[Opening DATASET RECORDS section]

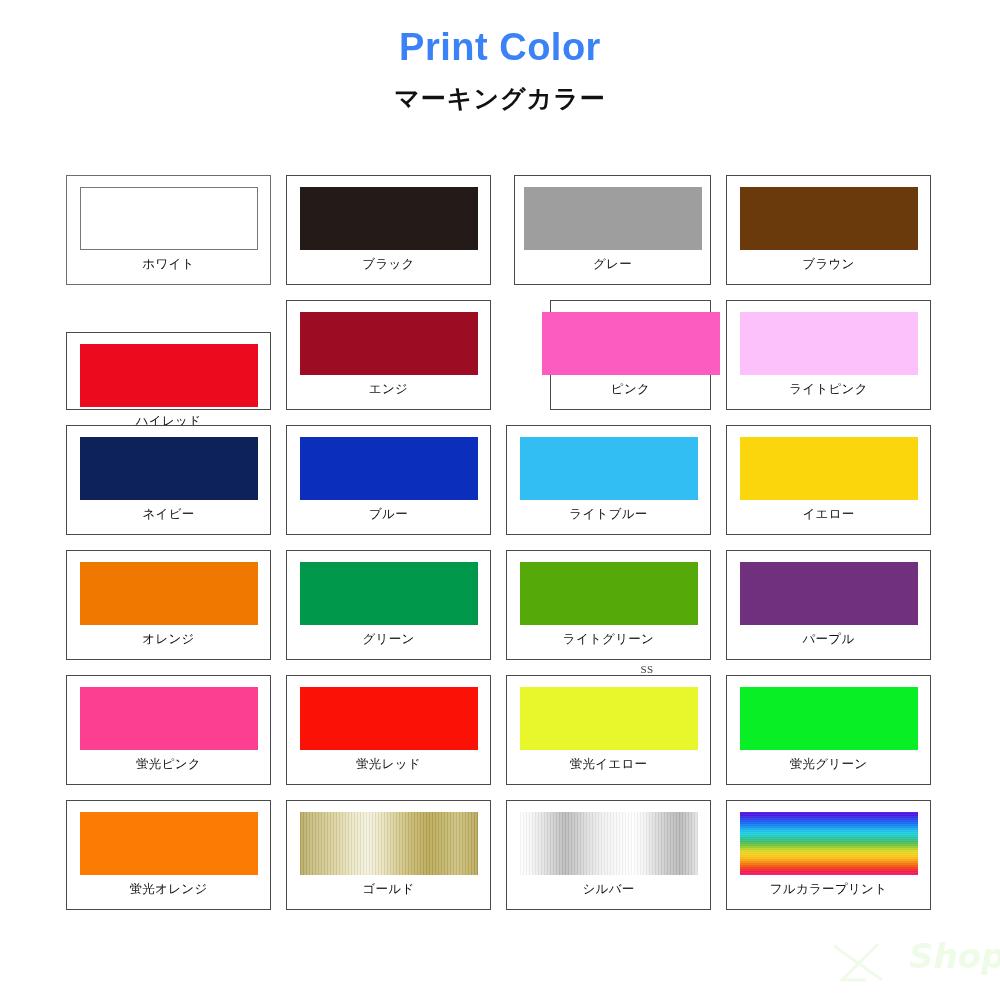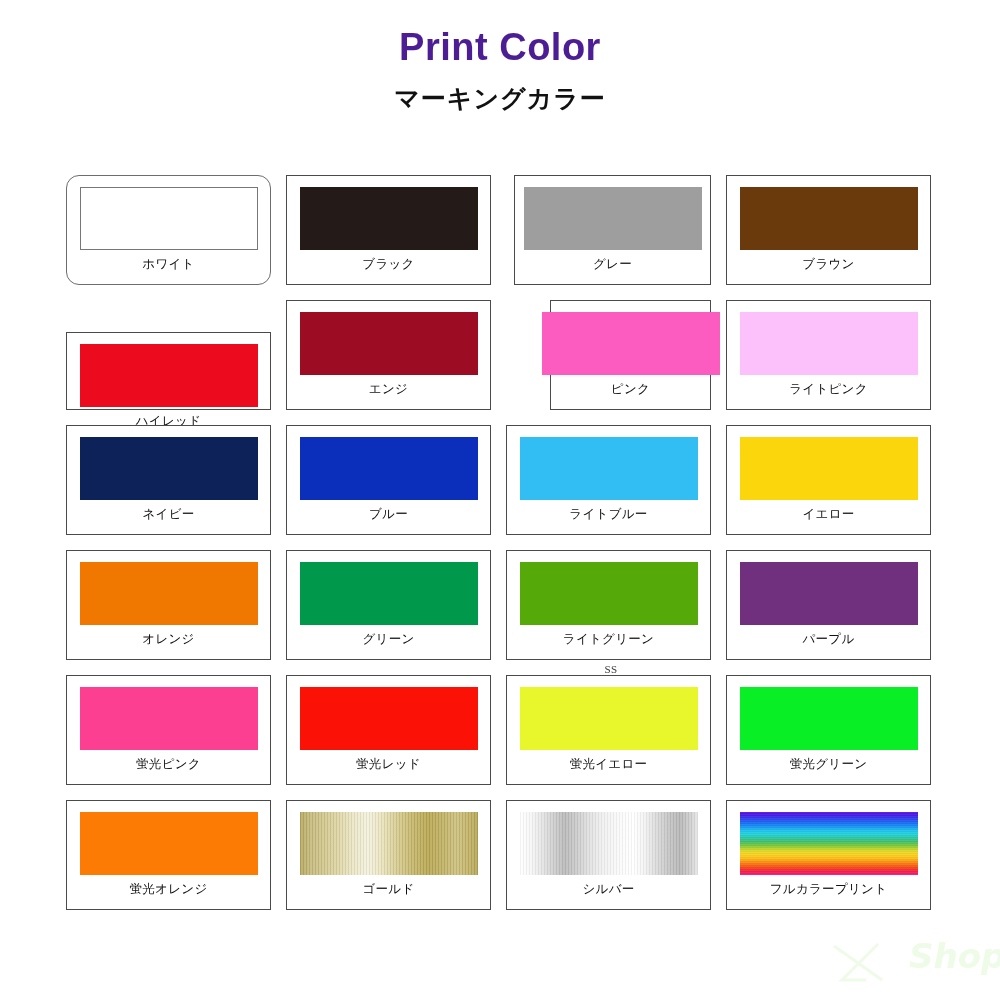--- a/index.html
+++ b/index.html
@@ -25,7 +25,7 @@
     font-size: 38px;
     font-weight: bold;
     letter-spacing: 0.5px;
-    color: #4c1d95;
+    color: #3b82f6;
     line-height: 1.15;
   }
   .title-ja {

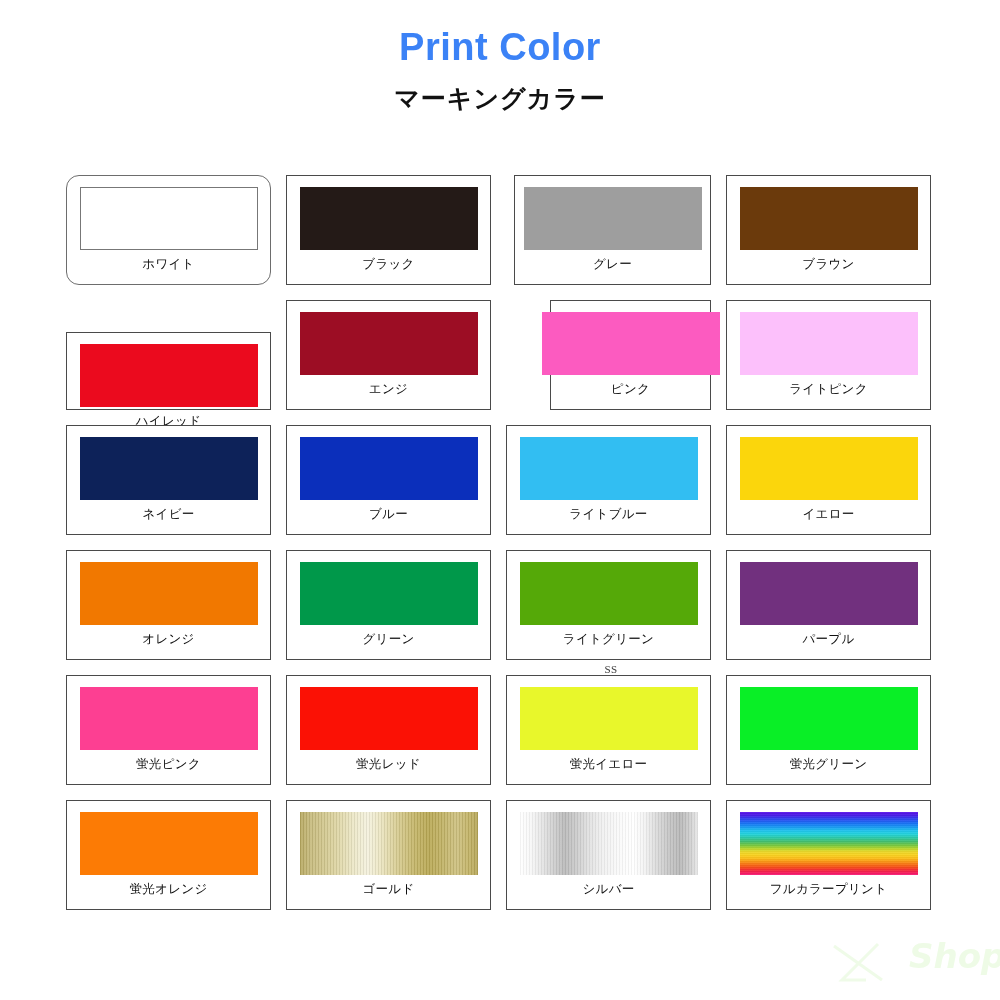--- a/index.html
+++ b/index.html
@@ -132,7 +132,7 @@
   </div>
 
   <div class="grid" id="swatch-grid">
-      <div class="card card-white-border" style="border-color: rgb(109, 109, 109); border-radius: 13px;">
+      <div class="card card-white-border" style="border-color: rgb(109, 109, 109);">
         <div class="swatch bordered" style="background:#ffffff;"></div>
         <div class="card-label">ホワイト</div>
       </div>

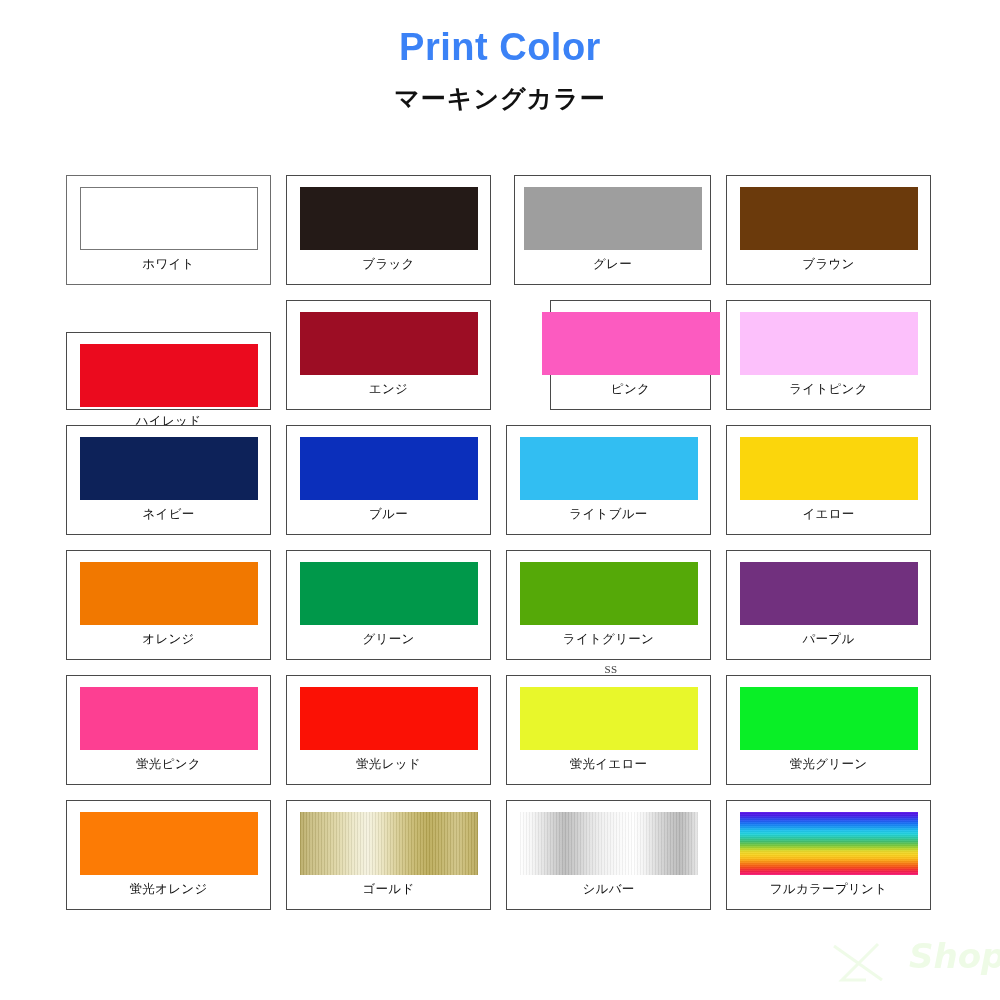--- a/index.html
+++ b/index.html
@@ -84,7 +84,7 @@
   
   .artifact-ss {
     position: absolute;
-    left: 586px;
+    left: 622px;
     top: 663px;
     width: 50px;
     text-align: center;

[Closing DATASET RECORDS section]
[Opening DATASET RECORDS section]

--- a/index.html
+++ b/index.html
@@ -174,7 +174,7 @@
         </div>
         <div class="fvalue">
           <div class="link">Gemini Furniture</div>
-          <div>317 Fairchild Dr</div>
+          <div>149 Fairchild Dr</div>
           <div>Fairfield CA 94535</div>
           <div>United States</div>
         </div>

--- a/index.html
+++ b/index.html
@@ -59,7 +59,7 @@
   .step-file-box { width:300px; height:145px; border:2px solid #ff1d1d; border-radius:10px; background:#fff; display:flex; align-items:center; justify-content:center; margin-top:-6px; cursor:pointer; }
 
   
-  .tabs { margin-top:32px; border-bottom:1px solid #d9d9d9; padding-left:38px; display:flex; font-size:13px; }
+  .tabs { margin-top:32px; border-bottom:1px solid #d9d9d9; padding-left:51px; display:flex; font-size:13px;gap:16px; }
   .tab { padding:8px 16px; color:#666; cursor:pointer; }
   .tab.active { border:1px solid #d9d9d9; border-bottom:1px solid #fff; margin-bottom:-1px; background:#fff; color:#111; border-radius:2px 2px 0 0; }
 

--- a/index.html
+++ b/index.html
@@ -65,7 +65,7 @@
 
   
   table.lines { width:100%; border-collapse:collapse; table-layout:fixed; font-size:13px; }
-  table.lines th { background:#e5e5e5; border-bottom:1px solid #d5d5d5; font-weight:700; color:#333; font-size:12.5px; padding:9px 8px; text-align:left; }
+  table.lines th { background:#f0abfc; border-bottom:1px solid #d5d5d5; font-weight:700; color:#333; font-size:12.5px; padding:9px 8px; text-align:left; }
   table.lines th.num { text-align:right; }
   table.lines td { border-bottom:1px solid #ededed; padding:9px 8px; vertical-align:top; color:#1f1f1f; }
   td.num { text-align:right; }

[Closing DATASET RECORDS section]

> [EXERCISE AIM]: Could you reproduce exactly the lines of the entries above, from the one with "-84,7 +84,7 @@" through the one with "text-align: center;", and nothing else?

> [FINISHED EXERCISE]:
@@ -84,7 +84,7 @@
   
   .artifact-ss {
     position: absolute;
-    left: 586px;
+    left: 622px;
     top: 663px;
     width: 50px;
     text-align: center;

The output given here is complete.